College Insurrection readers know how bad things can get for students who are accused of sexual misconduct.

Allie Grasgreen of Inside Higher Ed provides an update from Virginia.

Classrooms, Courts or Neither?

CHARLOTTESVILLE, Va. — Since the U.S. Education Department’s Office for Civil Rights affirmed in its 2011 “Dear Colleague” letter that colleges should use a lower standard of evidence than criminal courts when adjudicating sexual assault complaints, many civil liberties advocates, lawyers and even politicians have accused the federal government of trampling students’ right to due process. Campus officials, for the most part, have stressed that adjudication is an educational experience, where students are found “responsible” rather than “guilty,” so their processes should be different from the criminal justice system’s.

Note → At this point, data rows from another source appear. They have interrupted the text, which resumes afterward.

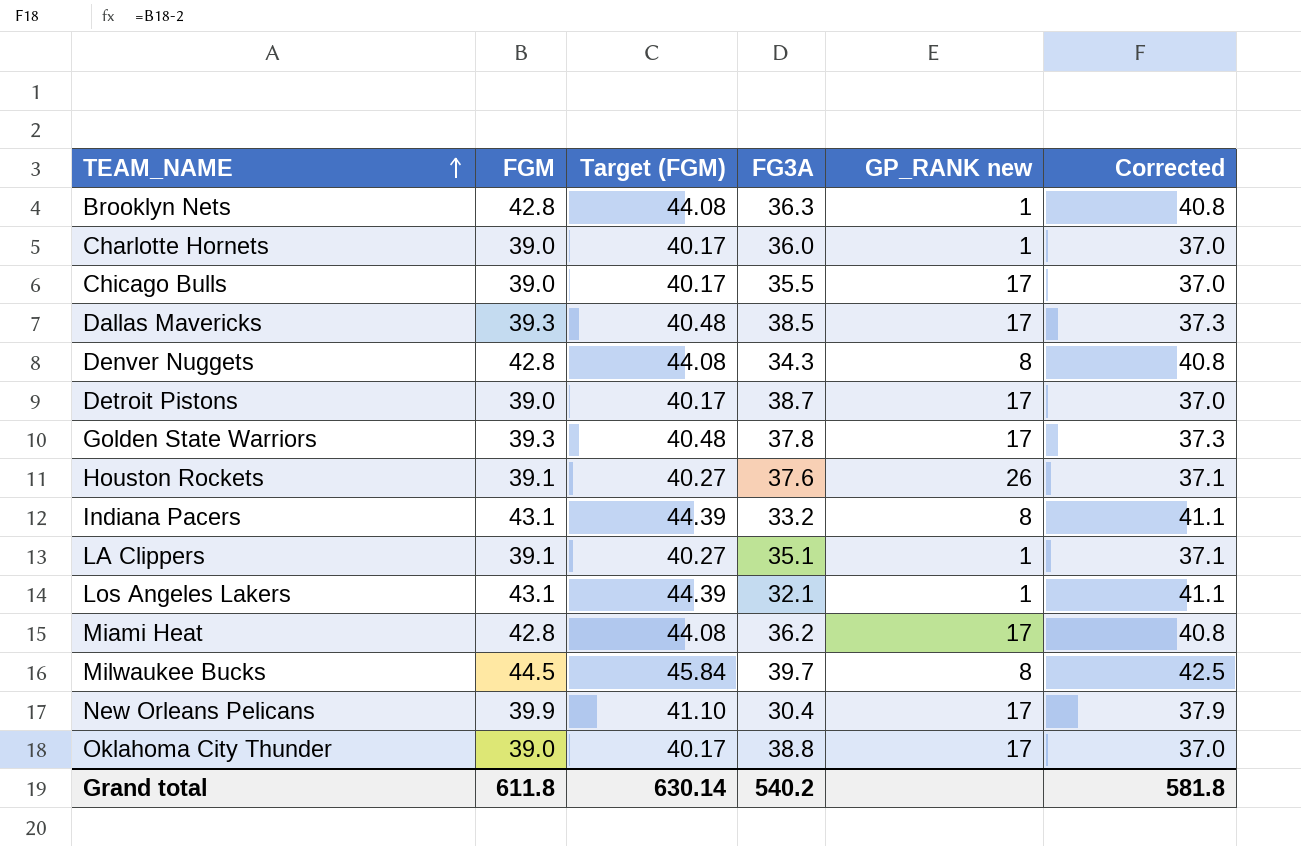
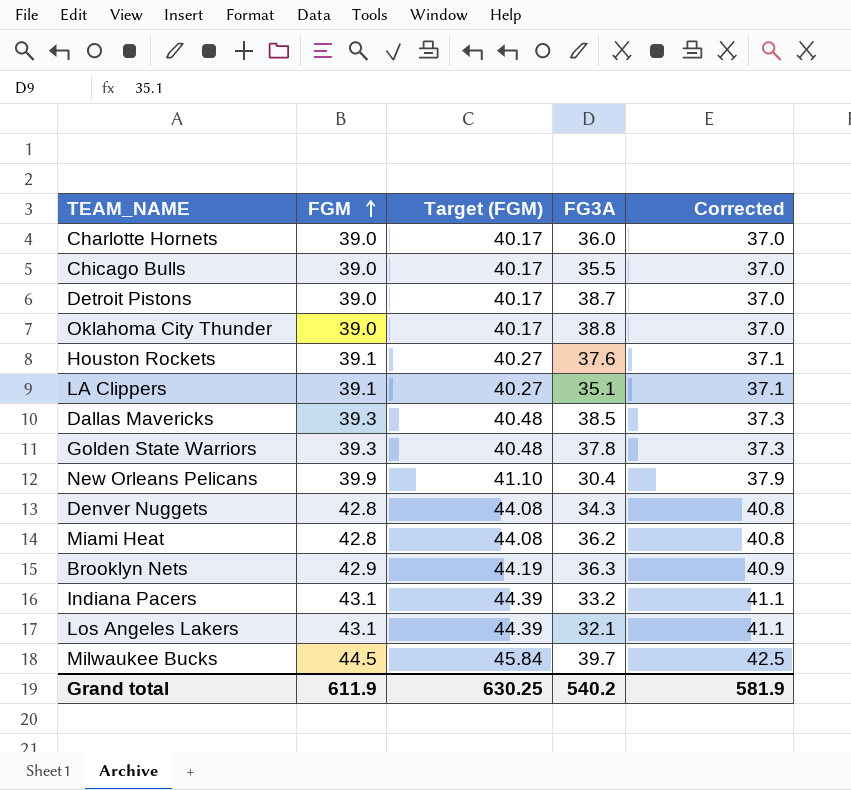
row order: TEAM_NAME ascending -> FGM ascending
column GP_RANK new | position: 5 -> none
Brooklyn Nets | FGM: 42.8 -> 42.9
Brooklyn Nets | Target (FGM): 44.08 -> 44.19
Brooklyn Nets | Corrected: 40.8 -> 40.9
Grand total | FGM: 611.8 -> 611.9
Grand total | Target (FGM): 630.14 -> 630.25
Grand total | Corrected: 581.8 -> 581.9

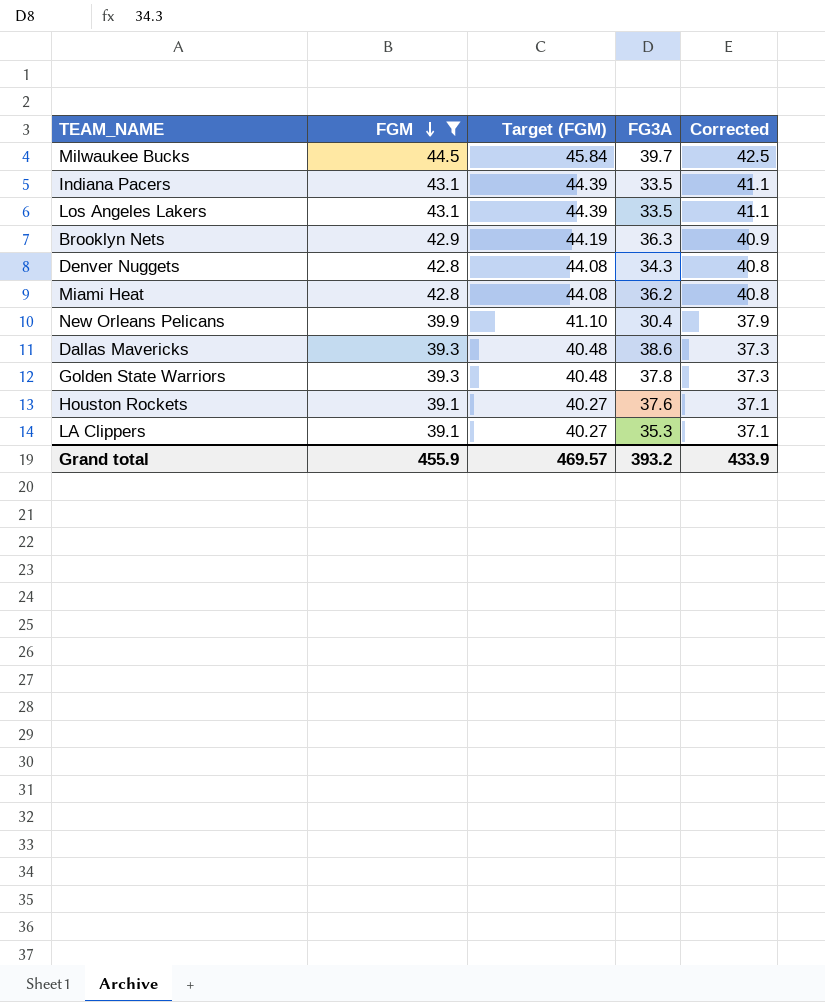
filter: none -> FGM != 39.0
row order: FGM ascending -> FGM descending
Indiana Pacers | FG3A: 33.2 -> 33.5
Los Angeles Lakers | FG3A: 32.1 -> 33.5
Dallas Mavericks | FG3A: 38.5 -> 38.6
LA Clippers | FG3A: 35.1 -> 35.3
Grand total | FGM: 611.9 -> 455.9
Grand total | Target (FGM): 630.25 -> 469.57
Grand total | FG3A: 540.2 -> 393.2
Grand total | Corrected: 581.9 -> 433.9

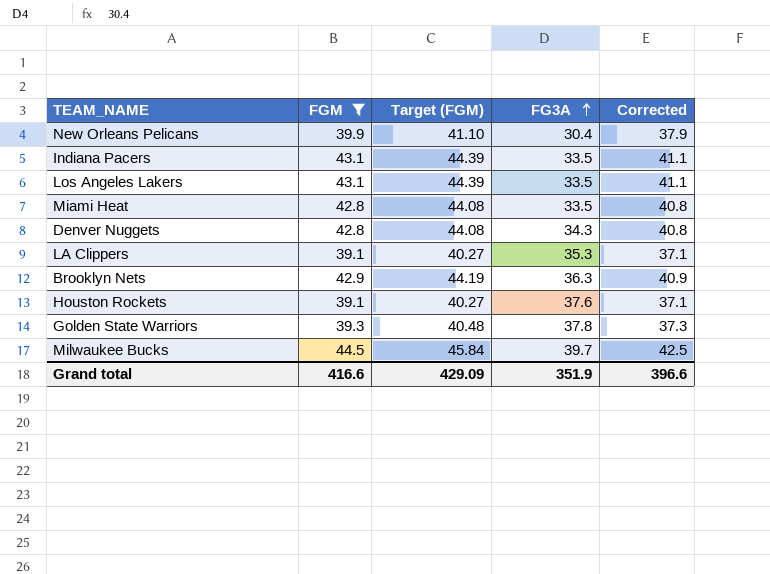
row order: FGM descending -> FG3A ascending
row Dallas Mavericks: 39.3 | 40.48 | 38.6 | 37.3 -> none
Miami Heat | FG3A: 36.2 -> 33.5
Grand total | FGM: 455.9 -> 416.6
Grand total | Target (FGM): 469.57 -> 429.09
Grand total | FG3A: 393.2 -> 351.9
Grand total | Corrected: 433.9 -> 396.6

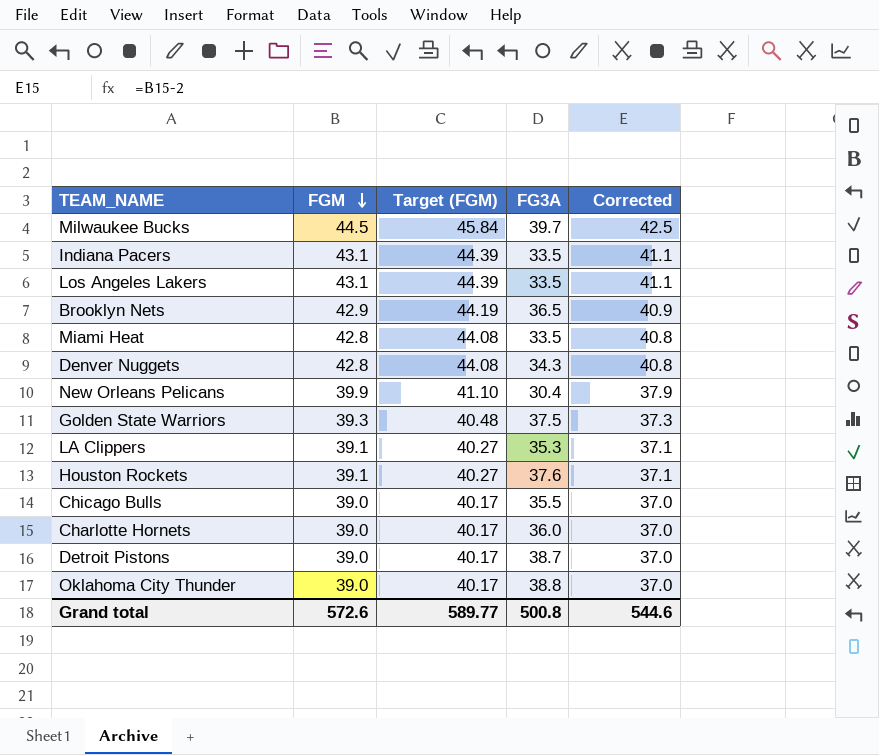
filter: FGM != 39.0 -> none
row order: FG3A ascending -> FGM descending
Brooklyn Nets | FG3A: 36.3 -> 36.5
Golden State Warriors | FG3A: 37.8 -> 37.5
Grand total | FGM: 416.6 -> 572.6
Grand total | Target (FGM): 429.09 -> 589.77
Grand total | FG3A: 351.9 -> 500.8
Grand total | Corrected: 396.6 -> 544.6

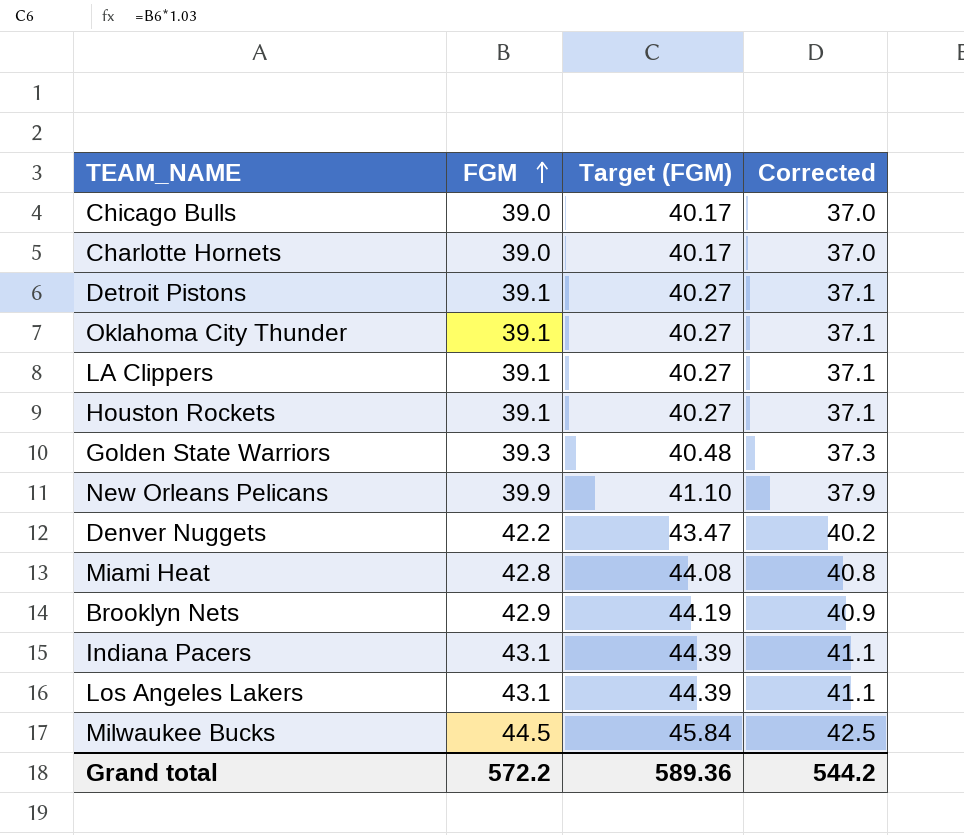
row order: FGM descending -> FGM ascending
column FG3A | position: 4 -> none
Detroit Pistons | FGM: 39.0 -> 39.1
Detroit Pistons | Target (FGM): 40.17 -> 40.27
Detroit Pistons | Corrected: 37.0 -> 37.1
Oklahoma City Thunder | FGM: 39.0 -> 39.1
Oklahoma City Thunder | Target (FGM): 40.17 -> 40.27
Oklahoma City Thunder | Corrected: 37.0 -> 37.1
Denver Nuggets | FGM: 42.8 -> 42.2
Denver Nuggets | Target (FGM): 44.08 -> 43.47
Denver Nuggets | Corrected: 40.8 -> 40.2
Grand total | FGM: 572.6 -> 572.2
Grand total | Target (FGM): 589.77 -> 589.36
Grand total | Corrected: 544.6 -> 544.2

But during a two-day “dialogue” about sexual misconduct and college students here at the University of Virginia, it was clear that discontent over OCR’s decree — not to mention the question of whether colleges should even be adjudicating these cases in the first place — is alive and well within academe.

The question of whether colleges should hear sexual assault cases — in “kangaroo courts,” as critics often call them — is largely moot, because they are required by federal law to do so.

“We’re certainly amateurs if the expectation is that we’re supposed to be courts,” Amherst College President Carolyn (Biddy) Martin said Monday during a panel featuring six college presidents whose campuses have been affected by high-profile allegations. “We ought not to be amateurs when it comes to education, and to a set of policies, processes and practices that can fairly assess responsibility for a range of things.”

Besides, Martin said, “We want our campuses to be safe — so we should deal with them.”

But some of the more than 200 attendees, including students, prosecutors and student affairs staff, disagreed on that point, and others.

Linda Fairstein, a senior analyst at K2 Intelligence who consults with campuses on sexual violence issues, said in an interview Monday that felony-level cases in which a criminal act clearly took place “should only be handled in the criminal justice system.”